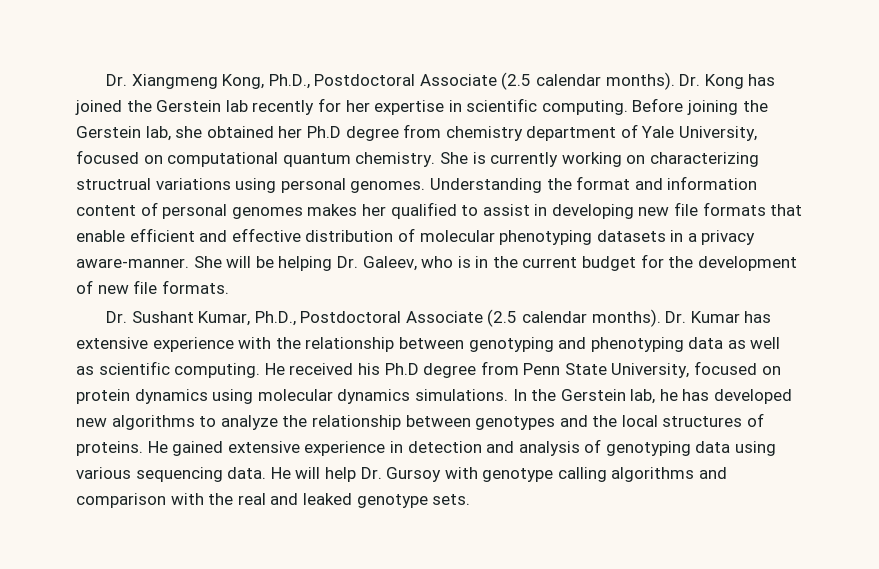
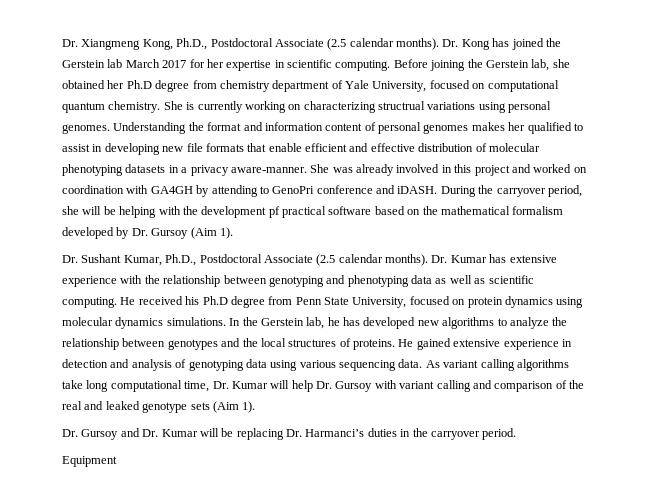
- Dr. Kong has joined the Gerstein lab recently for her expertise in scientific computing.
+ Dr. Kong has joined the Gerstein lab March 2017 for her expertise in scientific computing.
- She will be helping Dr. Galeev, who is in the current budget for the development of new file formats.
+ She was already involved in this project and worked on coordination with GA4GH by attending to GenoPri conference and iDASH. During the carryover period, she will be helping with the development pf practical software based on the mathematical formalism developed by Dr. Gursoy (Aim 1).
- He will help Dr. Gursoy with genotype calling algorithms and comparison with the real and leaked genotype sets.
+ As variant calling algorithms take long computational time, Dr. Kumar will help Dr. Gursoy with variant calling and comparison of the real and leaked genotype sets (Aim 1).
+ Dr. Gursoy and Dr. Kumar will be replacing Dr. Harmanci’s duties in the carryover period.
+ Equipment

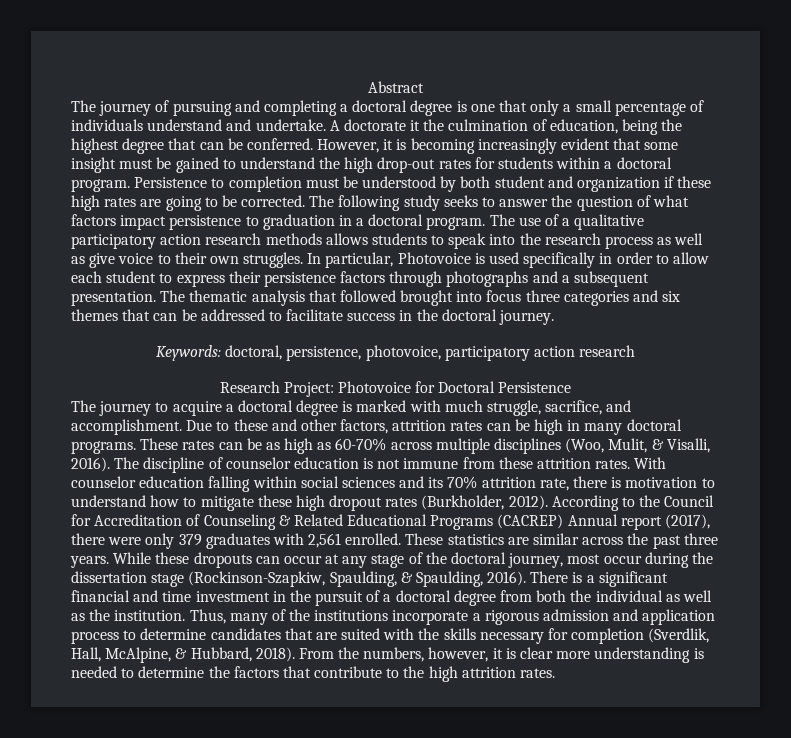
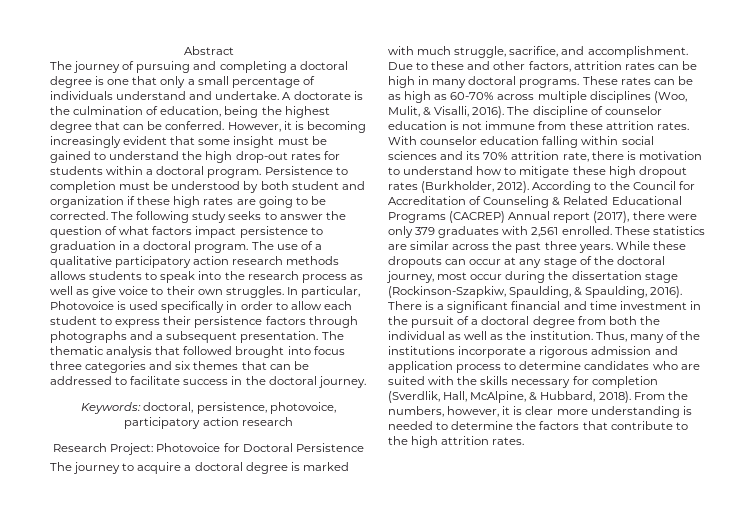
- A doctorate it the culmination of education, being the highest degree that can be conferred.
+ A doctorate is the culmination of education, being the highest degree that can be conferred.
- Thus, many of the institutions incorporate a rigorous admission and application process to determine candidates that are suited with the skills necessary for completion (Sverdlik, Hall, McAlpine, & Hubbard, 2018).
+ Thus, many of the institutions incorporate a rigorous admission and application process to determine candidates who are suited with the skills necessary for completion (Sverdlik, Hall, McAlpine, & Hubbard, 2018).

Task to carry out
In the material above, find every line with the word "joined" and show it.

Task output
- Dr. Kong has joined the Gerstein lab recently for her expertise in scientific computing.
+ Dr. Kong has joined the Gerstein lab March 2017 for her expertise in scientific computing.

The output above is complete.